Metadata-Version: 2.4
Name: lionscraper
Version: 1.0.6
Summary: LionScraper bridge daemon, thin MCP stdio, and CLI — local HTTP + WebSocket to Chrome extension (Python)
Author: LionScraper
License: MIT
Project-URL: Homepage, https://www.lionscraper.com/
Keywords: lionscraper,mcp,cli,web-scraping,chrome-extension
Classifier: Development Status :: 4 - Beta
Classifier: Intended Audience :: Developers
Classifier: License :: OSI Approved :: MIT License
Classifier: Programming Language :: Python :: 3
Classifier: Programming Language :: Python :: 3.10
Classifier: Programming Language :: Python :: 3.11
Classifier: Programming Language :: Python :: 3.12
Requires-Python: >=3.10
Description-Content-Type: text/markdown
Requires-Dist: aiohttp>=3.9.0
Requires-Dist: pydantic>=2.6.0
Requires-Dist: mcp>=1.8.0
Provides-Extra: dev
Requires-Dist: pytest>=8.0; extra == "dev"
Requires-Dist: pytest-asyncio>=0.24.0; extra == "dev"

# LionScraper MCP + CLI + API service (Python)

<!-- mcp-name: io.github.dowant/lionscraper-python -->

[简体中文](https://github.com/dowant/lionscraper-mcp/blob/master/packages/python/README_cn.md)

- **Website**: [lionscraper.com](https://www.lionscraper.com/)
- **PyPI**: [project `lionscraper`](https://pypi.org/project/lionscraper/)

## What is this?

**LionScraper** is a browser extension that can collect lists, articles, links, images, and more from web pages. This **PyPI** package provides the companion **bridge** to that extension in three ways:

- **MCP** (`lionscraper-mcp`): connect your **AI app** (e.g.
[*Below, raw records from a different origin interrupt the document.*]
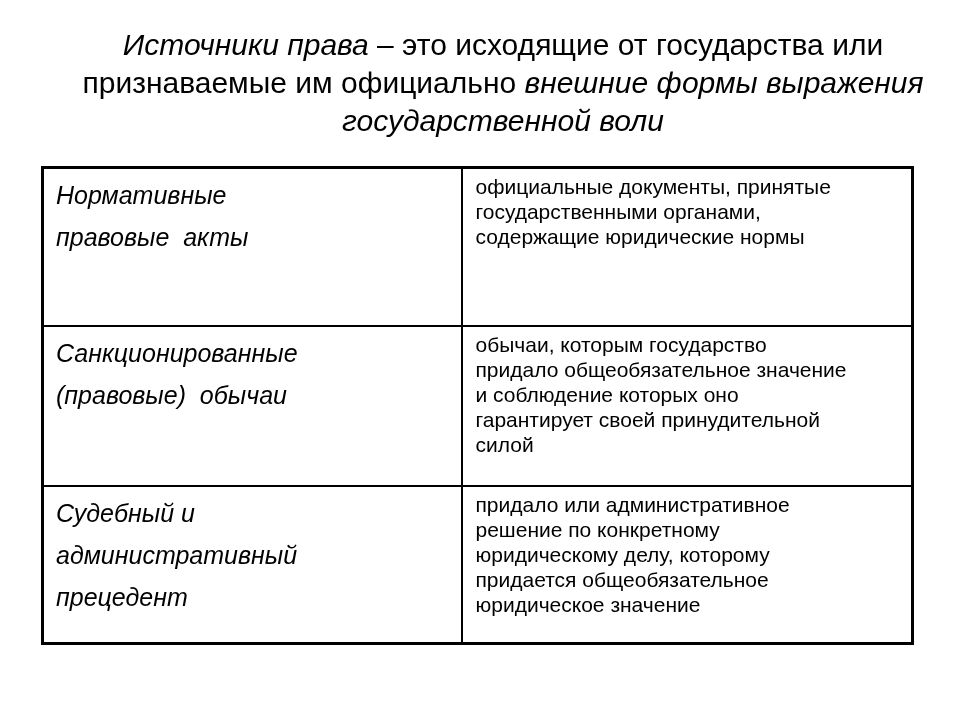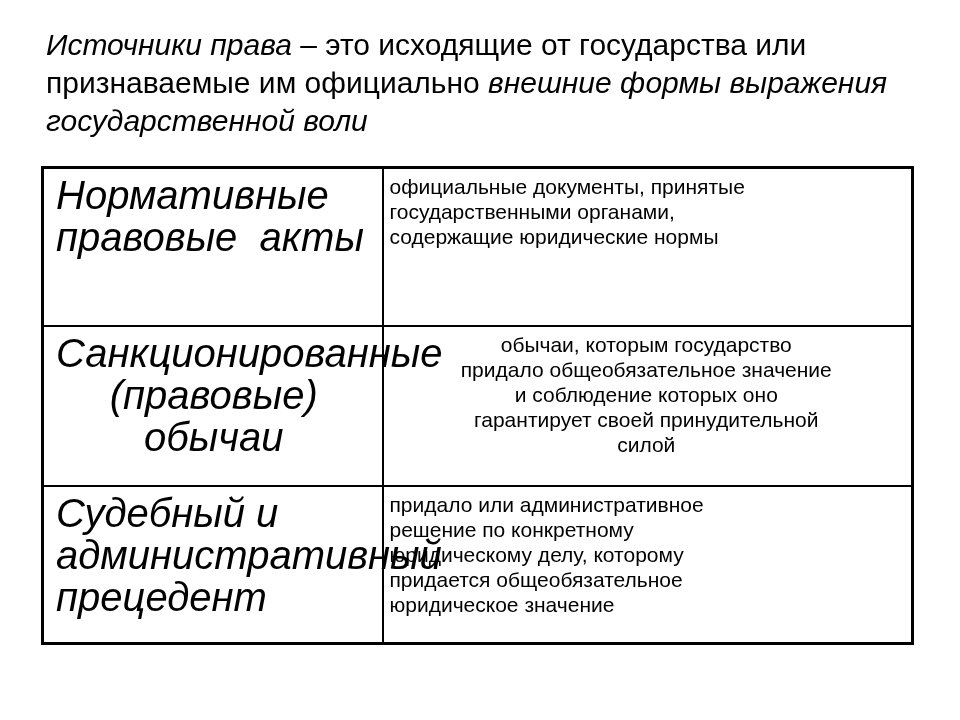--- a/index.html
+++ b/index.html
@@ -21,6 +21,7 @@
     top: 26px;
     left: 0;
     right: 0;
+    text-align: center;
     padding-left: 46px;
   }
   .title-inner {

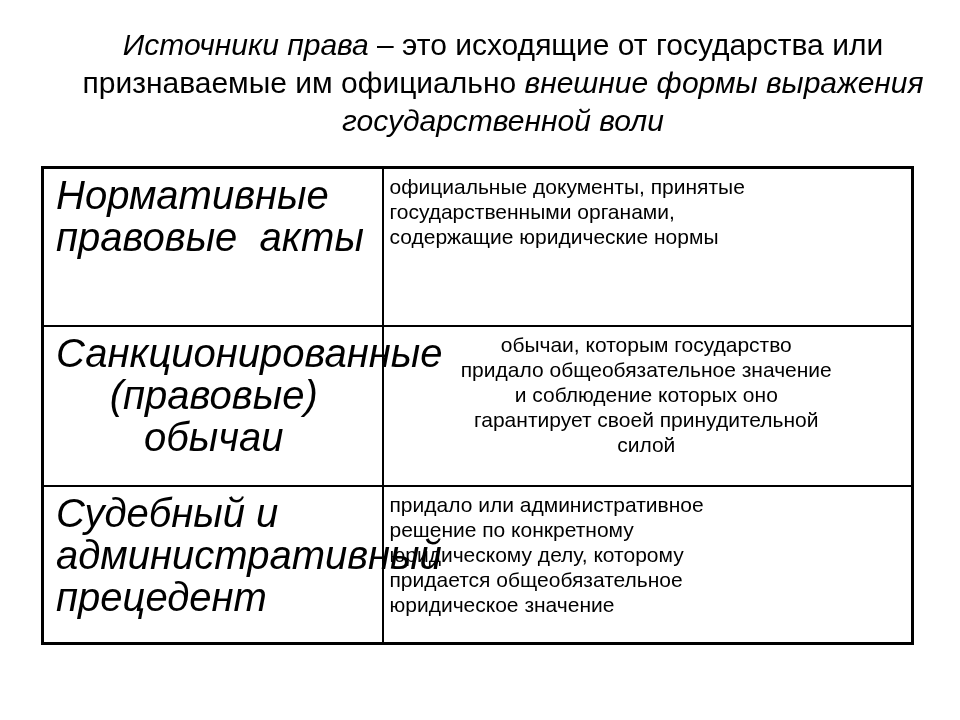--- a/index.html
+++ b/index.html
@@ -48,9 +48,9 @@
     white-space: pre-wrap;
   }
   td.term-cell {
-    width: 340px;
+    width: 419px;
     font-style: italic;
-    font-size: 40px;
+    font-size: 25px;
     line-height: 42px;
     padding: 5px 10px 0 12px;
   }

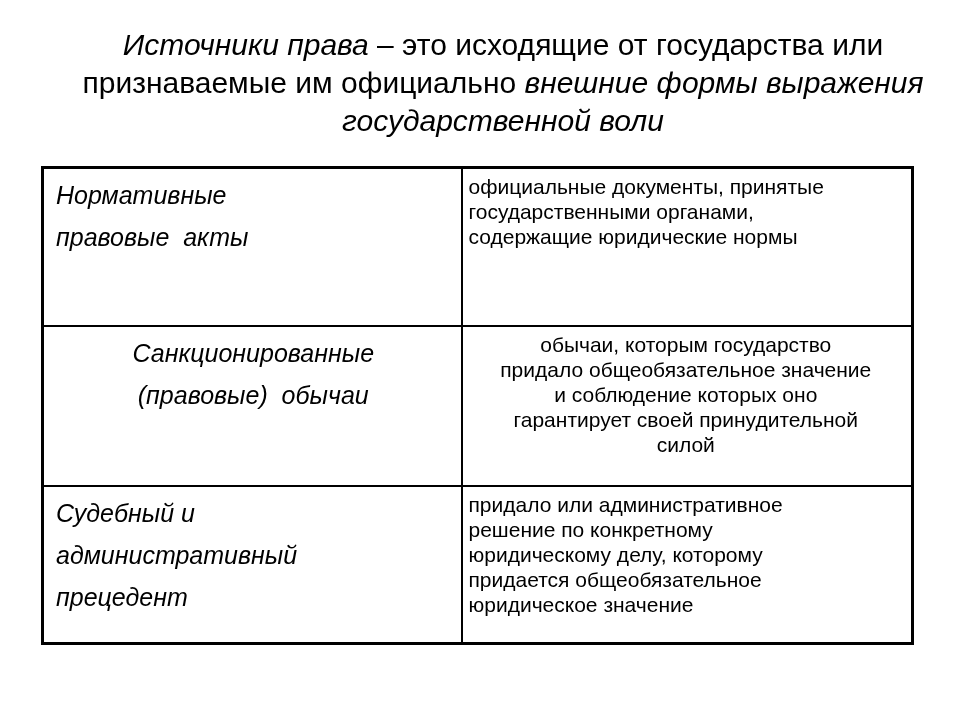--- a/index.html
+++ b/index.html
@@ -57,7 +57,7 @@
   td.def-cell {
     font-size: 21px;
     line-height: 25px;
-    padding: 5px 8px 4px 6px;
+    padding: 5px 8px 4px 13px;
   }
   tr.row-1 { height: 158px; }
   tr.row-2 { height: 160px; text-align: center; }

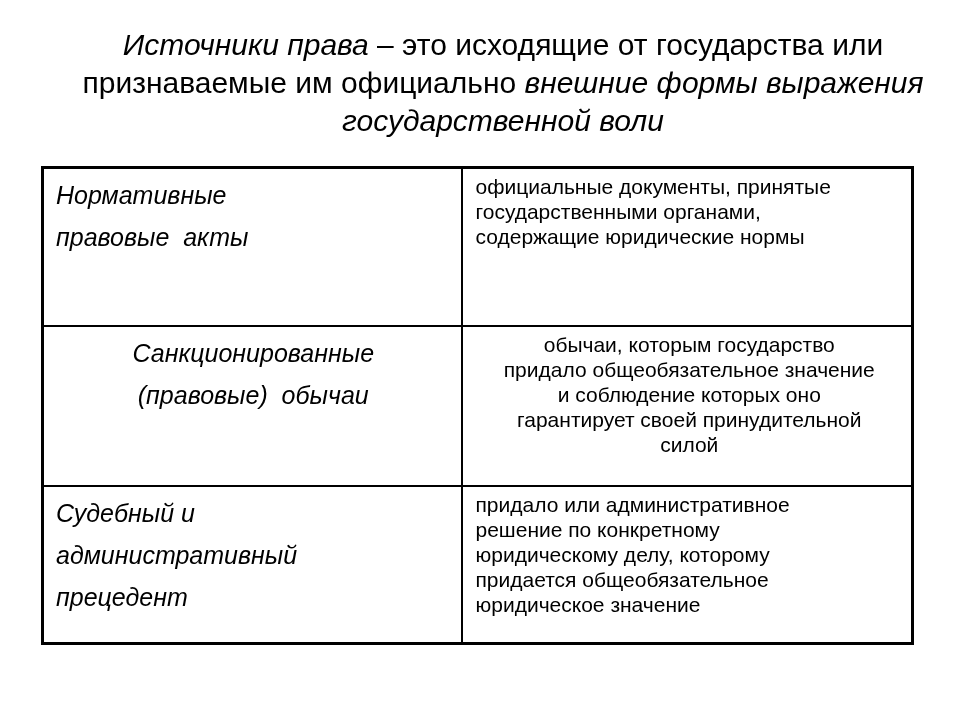--- a/index.html
+++ b/index.html
@@ -60,7 +60,7 @@
     padding: 5px 8px 4px 13px;
   }
   tr.row-1 { height: 158px; }
-  tr.row-2 { height: 160px; text-align: center; }
+  tr.row-2 { height: 160px; }
   tr.row-3 { height: 158px; margin-top: 32px; }
 </style>
 </head>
Cursor) so the model can call scraping tools in chat.
- **CLI** (`lionscraper`): run **daemon**, **scrape**, and **ping** from a terminal over the same local HTTP/WebSocket port as the extension.
- **HTTP API**: call the same tools over **loopback JSON HTTP** (`/v1/...`) when the daemon is running—useful for **scripts, services, or any HTTP client** without MCP or the CLI front-end.

**The real scraping logic runs in the extension**; this package connects and forwards.

## Before you start

1. **Browser**: Chrome or Edge (follow what the extension actually supports).
2. **LionScraper extension**: Install and enable it from your browser’s store (the listing title may vary by storefront).
   - **Chrome**: [Chrome Web Store — LionScraper](https://chromewebstore.google.com/detail/godiccfjpjdapemodajccjjjcdcccimf)
   - **Microsoft Edge**: [Edge Add-ons — LionScraper](https://microsoftedge.microsoft.com/addons/detail/llfpnjbphhfkgbgljpngbjpjpnljkijk)
3. **Python**: **3.10 or newer** on your machine. If you do not have it yet, download an installer from the [Python website](https://www.python.org/downloads/) and follow the prompts (check the option to add Python to `PATH` on Windows if the installer offers it).
4. **For MCP**: an AI app that supports MCP (e.g. Cursor, Trae).
5. **For the HTTP API**: same browser, extension, and daemon as the CLI; use `curl`, `fetch`, or any HTTP client against `http://127.0.0.1:$PORT` (see [HTTP API (local REST)](#http-api-local-rest) below).

This package uses **aiohttp** for outbound HTTP and WebSocket probes to the daemon. When Chrome/Edge are not detected and the extension is not connected, `ping` / `scrape*` can use a server-side **HTTP fallback** (no in-page JS).

## Install (pip)

This package is published on PyPI as **[lionscraper](https://pypi.org/project/lionscraper/)**.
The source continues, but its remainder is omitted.